The Python programming language was developed in 1991 by Guido van Rossum, mainly emphasizing code readability and clear and concise syntax.
Python has gained vast popularity in the web scraping community due to advantages like readability, scalability, etc. This makes it a great alternative to other programming languages and a perfect choice for web scraping tasks.
This blog post will not only focus on scraping Google but also provide you with a clear understanding of why Python is the best choice for extracting data from Google and what are the benefits of collecting information from Google.
We are going to use HTTPX
and BS4
for scraping and parsing the raw HTML data.
By the end of this article, you will have a basic understanding of scraping Google Search Results with Python. You can also leverage this knowledge for future web scraping projects with other programming languages.
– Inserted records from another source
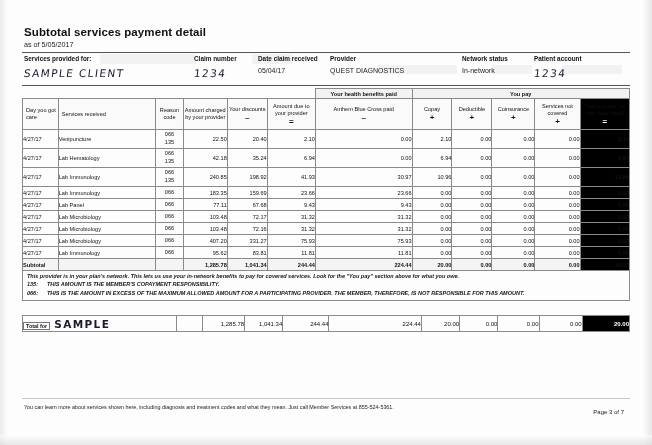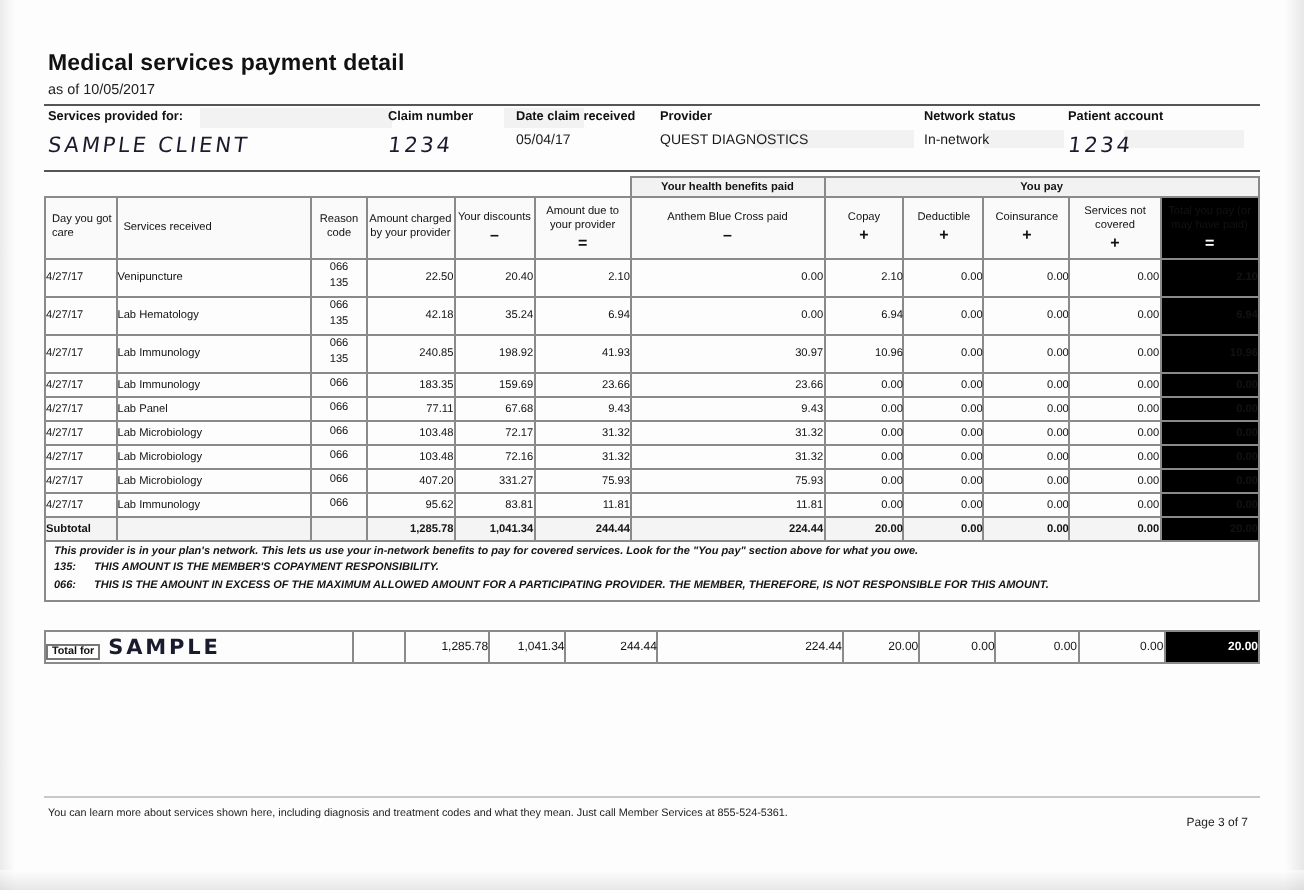--- a/index.html
+++ b/index.html
@@ -119,22 +119,22 @@
   .rule{position:absolute;left:22px;top:398px;width:608px;height:1px;background:#c9c9c9;}
 </style>
 </head>
 <body>
 
 <div class="page">
   <div class="scan-edge-l"></div>
   <div class="scan-edge-r"></div>
   <div class="scan-edge-b"></div>
 
-  <div class="title">Medical services payment detail</div>
-  <div class="subtitle">as of 10/05/2017</div>
+  <div class="title">Subtotal services payment detail</div>
+  <div class="subtitle">as of 5/05/2017</div>
 
   <div class="infoband">
     <div class="shade" style="left:78px;top:1px;width:96px;height:10px;"></div>
     <div class="shade" style="left:230px;top:1px;width:40px;height:10px;"></div>
     <div class="shade" style="left:355px;top:12px;width:80px;height:9px;"></div>
     <div class="shade" style="left:470px;top:12px;width:40px;height:9px;"></div>
     <div class="shade" style="left:540px;top:12px;width:60px;height:9px;"></div>
 
     <div class="infocell" style="left:2px;">
       <div class="infolabel">Services provided for:</div>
What are Google Search Results?
Google Search Results are the listings displayed on the search engine page for a particular query entered in the search bar. These results often include organic search results, knowledge graphs, “People Also Asked” sections, news articles, and other relevant content depending on the user’s query. Recently, Google has also added search results powered by generative AI, marking a significant revolution in how search results are displayed, providing a comprehensive and summarized combination of outputs for users’ queries.
Why Python for Scraping Google?
Python is a robust and powerful language that has given great importance to its code readability and clarity. This enables beginners to learn and implement scraping scripts quickly and easily. It also has a large and active community of developers who can help you in case of any problem in your code.
Another advantage of using Python is that it offers a wide range of frameworks and libraries specifically designed for scraping data from the web, including Scrapy, BeautifulSoup, Playwright, and Selenium.
Python offers numerous advantages like high performance, scalability, and various other scraping resources. This makes it stand as an excellent choice for not only extracting data from Google but also for other web scraping tasks.
Read More: The Top Preferred Languages For Web Scraping
Scraping Google Search Results Using SERP API
Let’s get started and collect data from Google SERP!
Set-Up
For those users who have not installed Python on their devices, please consider these videos:
If you don’t want to watch videos, you can directly install Python from their official website.
Installing Libraries
Now, let’s install the necessary libraries for this project in our folder.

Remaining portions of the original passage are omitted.